Remember that journalists rarely have any training in biology other than what they learned in high-school, which they probably have forgotten. Remember that they have time constraints -- they must get their story into press rapidly. When they interview you, they will be scribbling rapidly, and may miss a lot of what you think is important.

How can you help them?

If you know they will be coming to interview you:

1. If you can, have pictures (slides) ready to give to them, and provide them with printed captions. Don't expect to see these pictures again.

2. Make a printed handout to give to them.

3. Offer to check their stories for them after the stories are drafted. Give them your phone and fax numbers. If they are in a tearing hurry, they won't take you up on this. But some of them have more leeway for "human interest" stories.

Your usual misunderstandings with journalists will be:

a. They probably don't know the difference between a species and a variety and a type (SECTION 6) -- they prefer to avoid using the word "species" except in the expression "endangered species." If you need to use the word "species", explain in your handout.

b. They prefer not to use scientific names of species, so can't you please provide a "common" (= vernacular) name (SECTION 8). Do it if you can, otherwise explain in your handout.

c. They probably don't know that species names (scientific names) are binomens (have 2 words) with the first word capitalized, the second not capitalized, both words underlined or italicized (SECTION 6, 7). Explain in your handout.

d.
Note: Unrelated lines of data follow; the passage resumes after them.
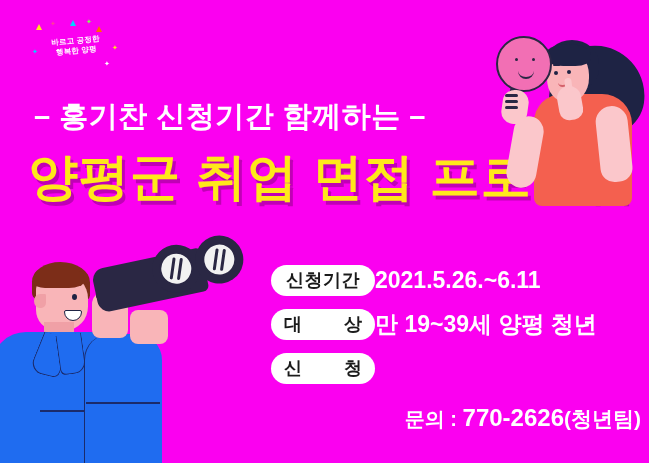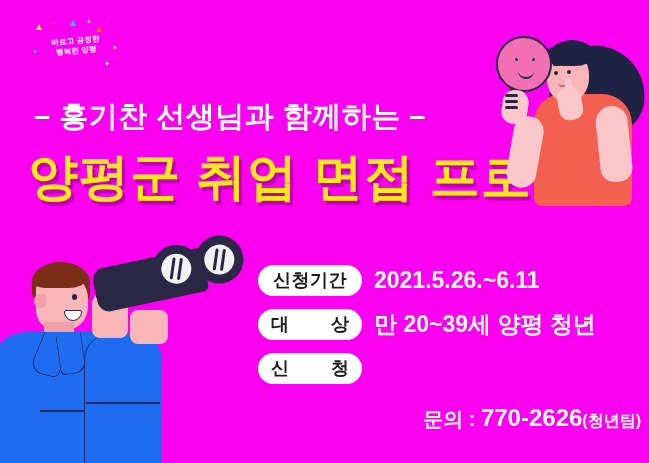--- a/index.html
+++ b/index.html
@@ -626,7 +626,7 @@
 
   </div>
 
-  <div class="subhead">– 홍기찬 선생님과 함께하는 –</div>
+  <div class="subhead">– 홍기찬 신청기간 함께하는 –</div>
 
   <div class="headline">양평군 취업 면접 프로그램</div>
 

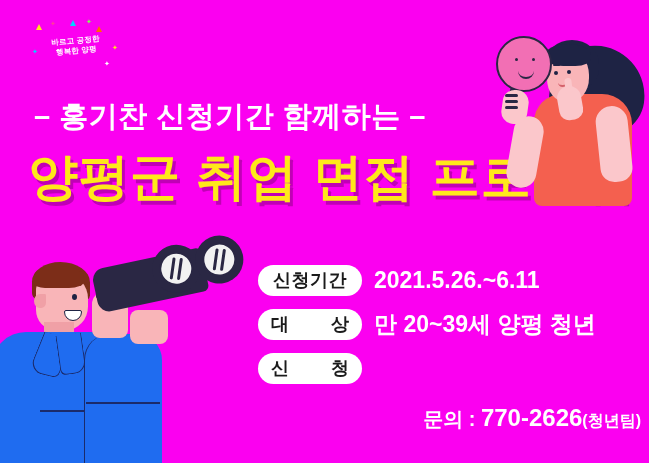--- a/index.html
+++ b/index.html
@@ -153,7 +153,7 @@
   
   .info-block {
     position: absolute;
-    left: 258px;
+    left: 271px;
     top: 262px;
     width: 370px;
   }

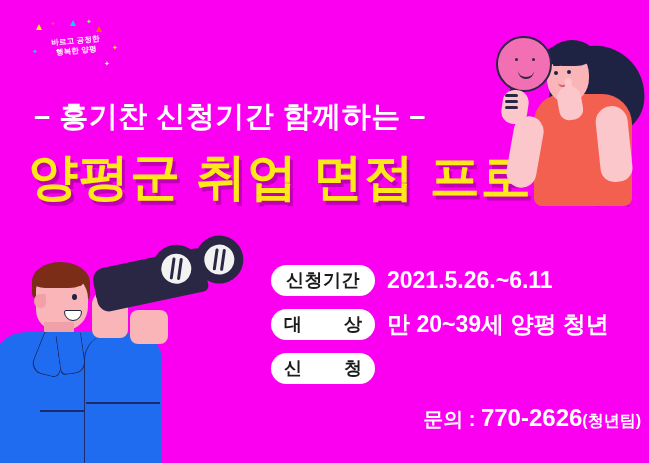--- a/index.html
+++ b/index.html
@@ -187,7 +187,7 @@
     display: inline-block;
   }
   .info-value {
-    margin-left: 12px;
+    margin-left: 0;
     color: #ffffff;
     font-size: 23px;
     font-weight: bold;

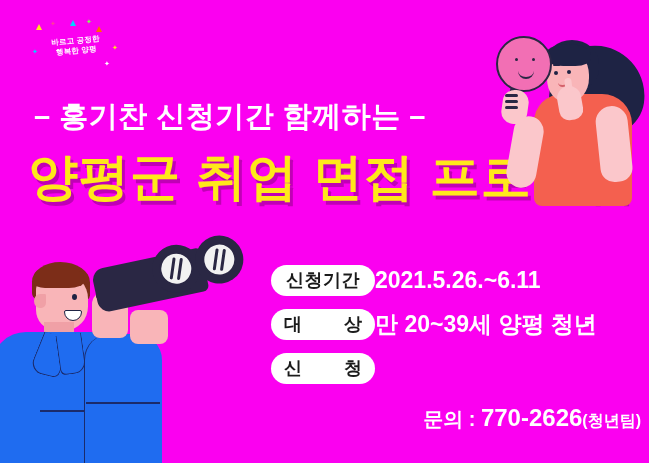--- a/index.html
+++ b/index.html
@@ -642,7 +642,7 @@
         <span class="ch">대</span>
         <span class="ch">상</span>
       </div>
-      <div class="info-value">만 20~39세 양평 청년</div>
+      <div class="info-value">만 19~39세 양평 청년</div>
     </div>
 
     <div class="info-row">

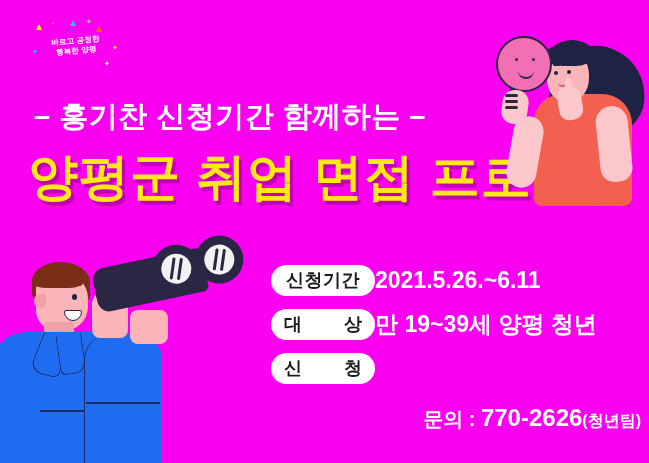--- a/index.html
+++ b/index.html
@@ -210,7 +210,7 @@
     text-align: center;
   }
   .contact .team {
-    font-size: 16px;
+    font-size: 21px;
   }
They probably don't understand higher classification in biology (SECTION 6). If you need to use a word from higher classification, explain in your handout.

e. They probably don't know the singular forms of the words algae, agenda, bacteria, criteria, data, larvae, pupae, and a bunch of other words of Latin or Greek origin. If you must use these words, include them in your handout (SECTION 4).

f. They probably don't know the difference between a predator and a parasite (parasitoid is not in their vocabulary), so explain in your handout.

It is worth your time to help a journalist with "your" story.

If you don't do the things above to try to help, you are likely to be unhappy with the printed version because of the errors. Worse: the public may be misled, and future generations of students may be misled because the press reaches a wide audience. Ponder how it is that many journalists write about "an algae" and how many incoming students think that "a larvae" is the correct expression, and how many incoming students think that Aedes aegypti (or Aedes Aegypti or "the aedes aegypti") is "a variety of mosquitos."

If you don't know they are coming to visit you, so you have no time to prepare a handout, good luck -- do your best.